CONNECTING SWITZERLAND AND VERMONT THROUGH PLANTS


by Bobbi Angell


As a scientific illustrator, I have been drawing tropical plants for botanists for 40 years. As a gardener, I always appreciate drawing cultivated plants for various projects including my copper etchings. Living on the edge of the woods in Vermont, I am very familiar with native plants and ‘weeds’ but they have rarely been a priority for my artwork. That has now unexpectedly changed because I was invited to illustrate plants of the Jura Mountains in Switzerland and I soon was able to recognize many of the species as related to or the same as species in my gardens and woods and fields. I had known little about alpine and European plants, but my first visit there with my sister and brother-in-law 2 years ago led to Wow, sure, I’d be glad to illustrate the flora.

Bobbi and Jason at Creux du Van

Plants growing in the Jura Mountains and southern Vermont are remarkably intertwined, with nearly a third of the 700 species native to the Neuchatel Canton region also growing here. A small number of the species are circumboreal, native to northern US as well as Switzerland. The others traveled across the ocean, by design or by accident, to settle into our fields, gardens and roadsides – now naturalized and often considered weeds. Seeing the plants on both sides of the ocean broadened my concepts of ‘a worldwide flora’.


The field guide to the plants of Neuchâtel, undertaken by botanist Jason Grant of the University of Neuchâtel, has a design plan that will include an introduction to 28 prominent plant families with descriptions and anecdotes for individual species, including rare orchids, alpine gentians, sedges and grasses as well as ferns, conifers, lichens, mushrooms and mosses. Jason, his students, and my sister have been taking photographs of the native flora and color photos will be the main focus of the book. 

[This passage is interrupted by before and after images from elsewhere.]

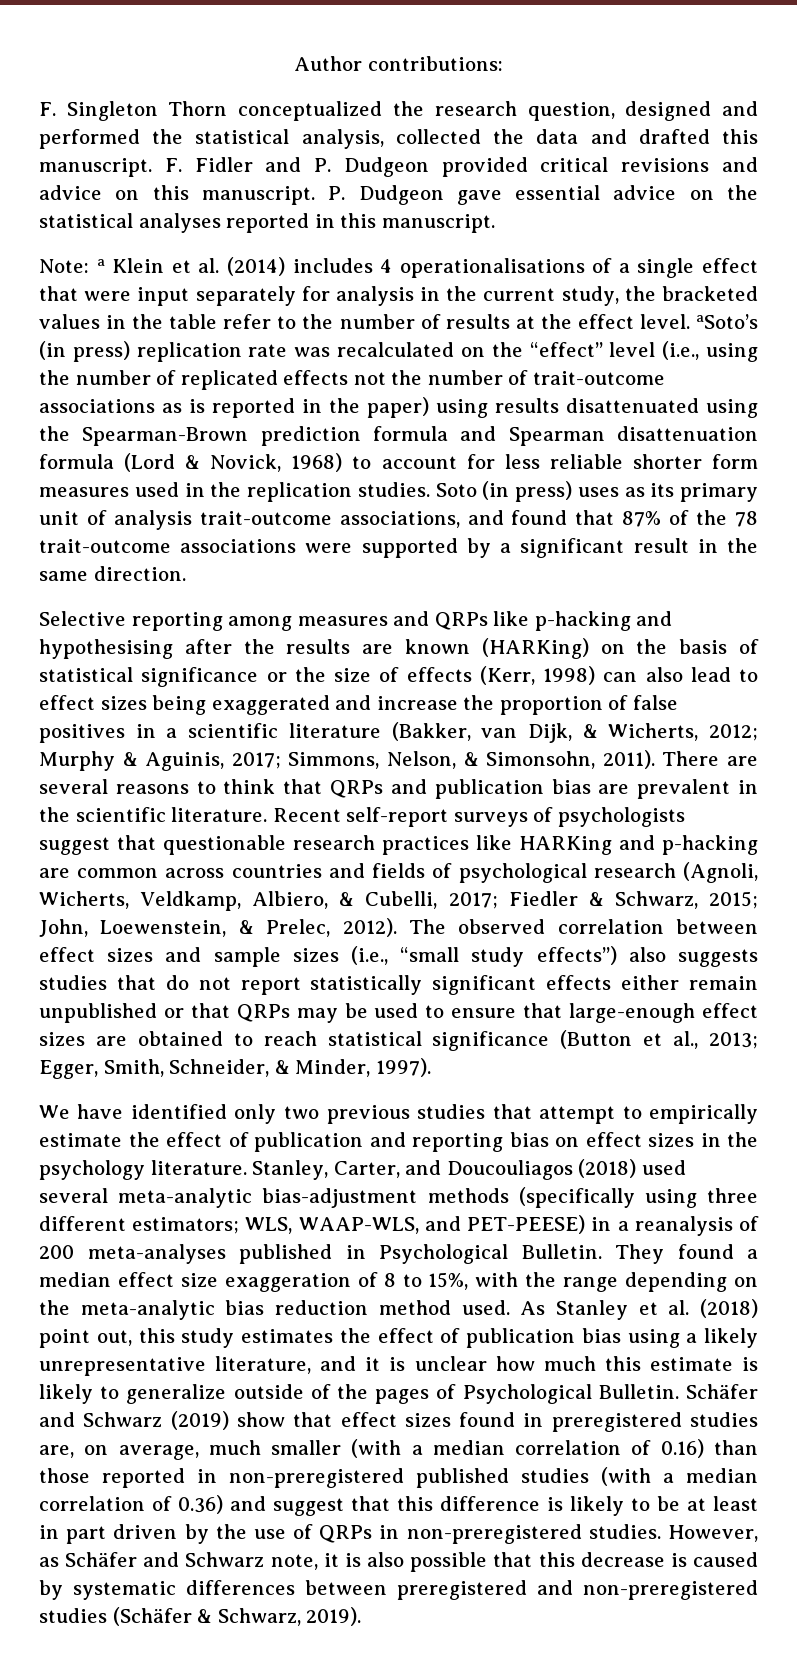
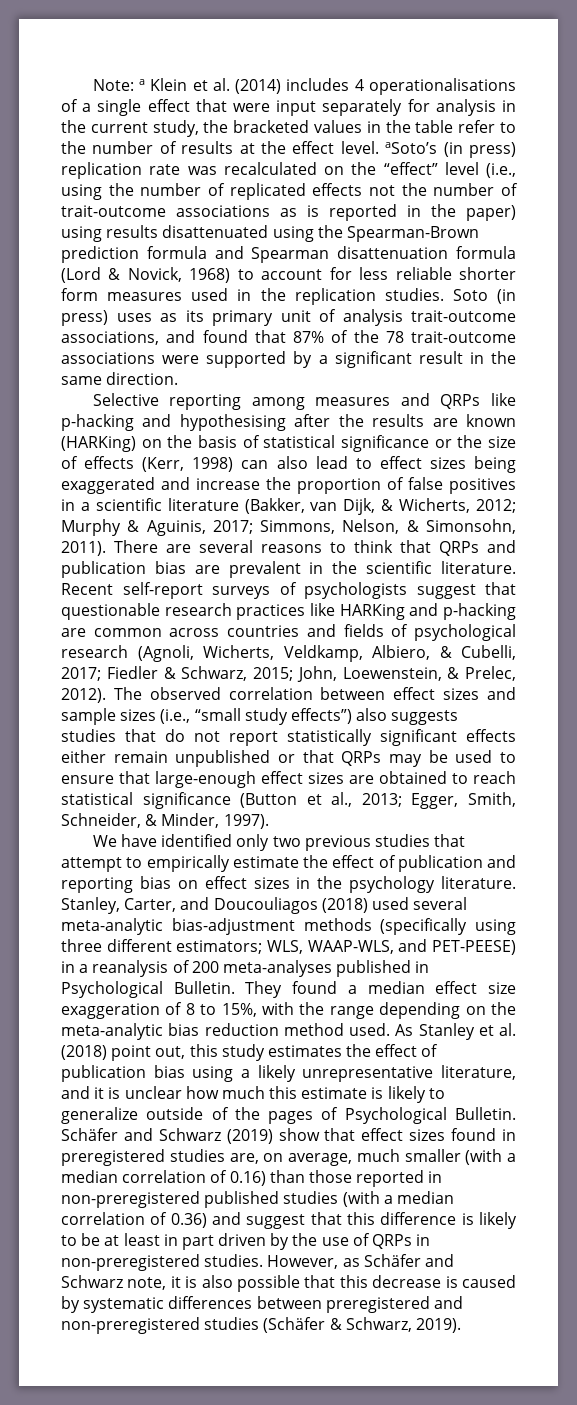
- Author contributions:
- F. Singleton Thorn conceptualized the research question, designed and performed the statistical analysis, collected the data and drafted this manuscript. F. Fidler and P. Dudgeon provided critical revisions and advice on this manuscript. P. Dudgeon gave essential advice on the statistical analyses reported in this manuscript.

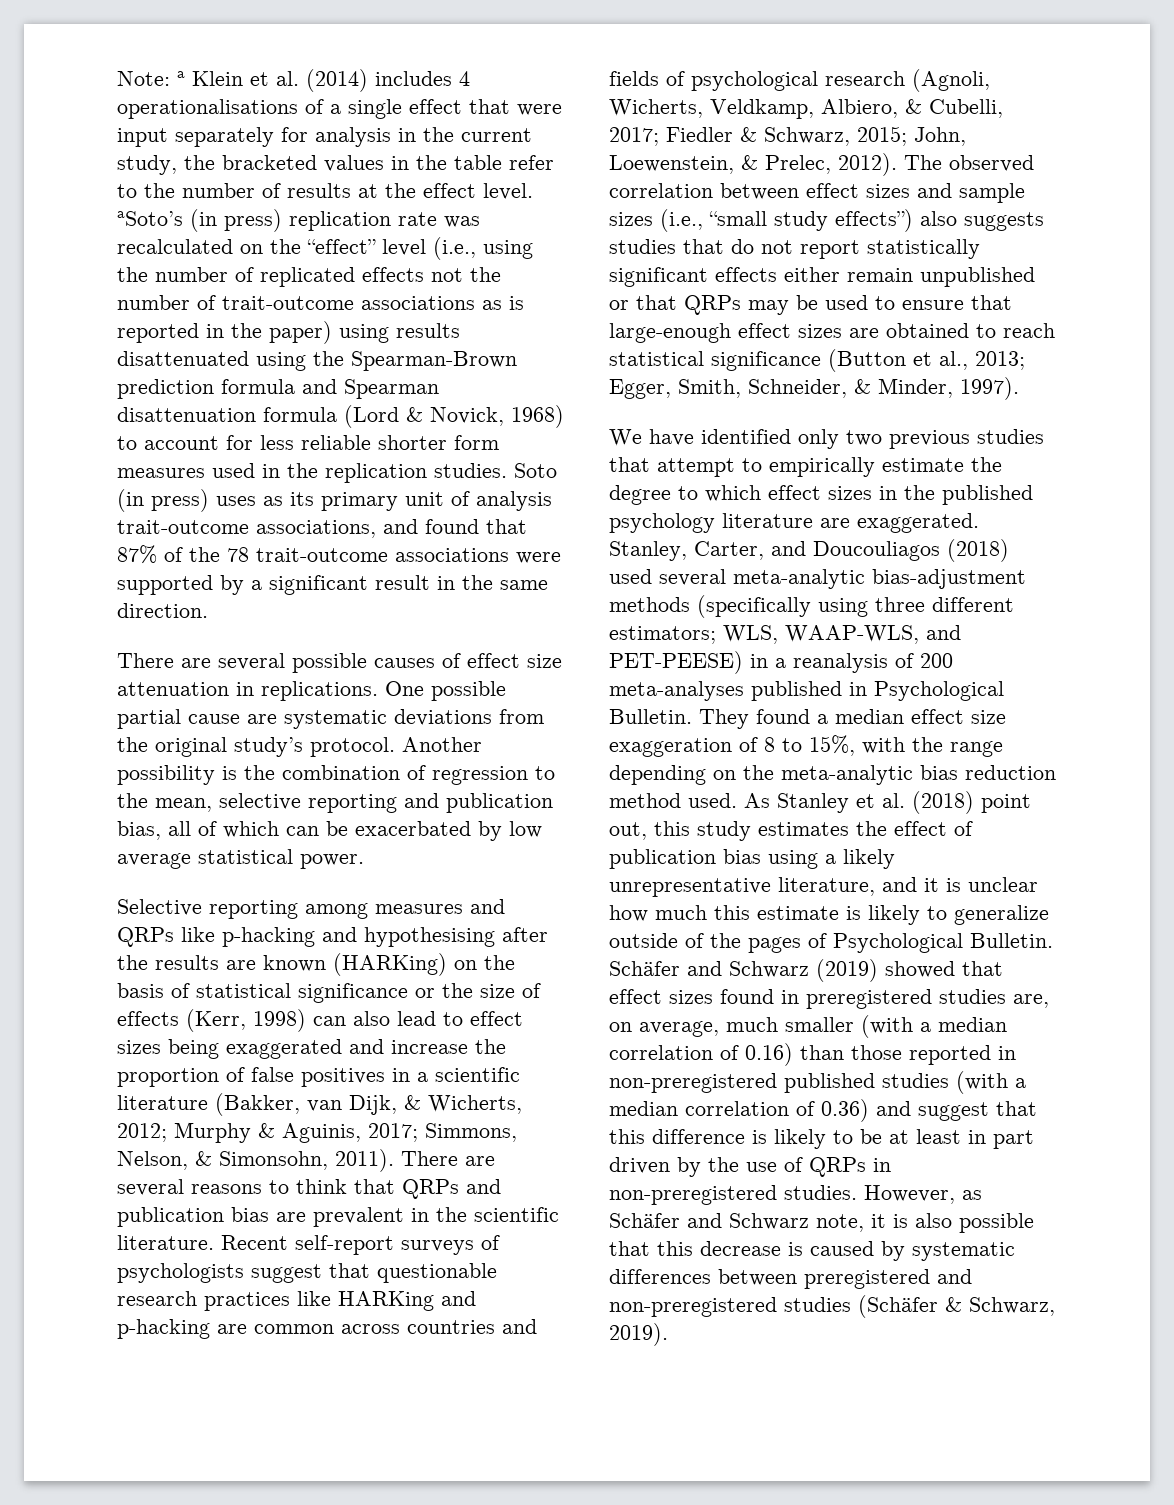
+ There are several possible causes of effect size attenuation in replications. One possible partial cause are systematic deviations from the original study’s protocol. Another possibility is the combination of regression to the mean, selective reporting and publication bias, all of which can be exacerbated by low average statistical power.
- We have identified only two previous studies that attempt to empirically estimate the effect of publication and reporting bias on effect sizes in the psychology literature.
+ We have identified only two previous studies that attempt to empirically estimate the degree to which effect sizes in the published psychology literature are exaggerated.
- Schäfer and Schwarz (2019) show that effect sizes found in preregistered studies are, on average, much smaller (with a median correlation of 0.16) than those reported in non-preregistered published studies (with a median correlation of 0.36) and suggest that this difference is likely to be at least in part driven by the use of QRPs in non-preregistered studies.
+ Schäfer and Schwarz (2019) showed that effect sizes found in preregistered studies are, on average, much smaller (with a median correlation of 0.16) than those reported in non-preregistered published studies (with a median correlation of 0.36) and suggest that this difference is likely to be at least in part driven by the use of QRPs in non-preregistered studies.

Desktop sketches and books

My role is to create pen and ink illustrations which will illuminate features that do not show up well in photographs, whether they be leaves details, fruits or dissected flower details. The illustrations, alongside the photographs, will be useful for comparing and distinguishing similar species, and for displaying plant family relationships. The book will appeal to a broad audience - Switzerland is home to an active group of students and amateur and professional botanists who, along with visitors from across Europe and elsewhere, will appreciate our comprehensive field guide.


I have been learning the Swiss flora during two trips there and I will follow up with a third trip this summer. Jason knows his flora well so we have traveled to spectacular habitats to find plants in bloom. I work on pencil sketches as we find plants and we collect and press some of them for reference. Then back in my studio I do pen and ink illustrations based on my sketches. Concurrently, I am seeking out plants here in Vermont that are on our checklist. Drawing species from both locales is requiring me to accurately identify species, including weeds I have tended to ignore here. As I draw, my desktop is overloaded with both regional and Swiss floras and field guides. Identifying and drawing individual species of my local flora as I illustrate a foreign flora one is a challenging and satisfying project, linking the woods and fields around my home to the spectacular Jura Mountains. I look forward to encompassing it all in Jason’s field guide, to be published as Guide de Terrain du Canton de Neuchâtel, Switzerland.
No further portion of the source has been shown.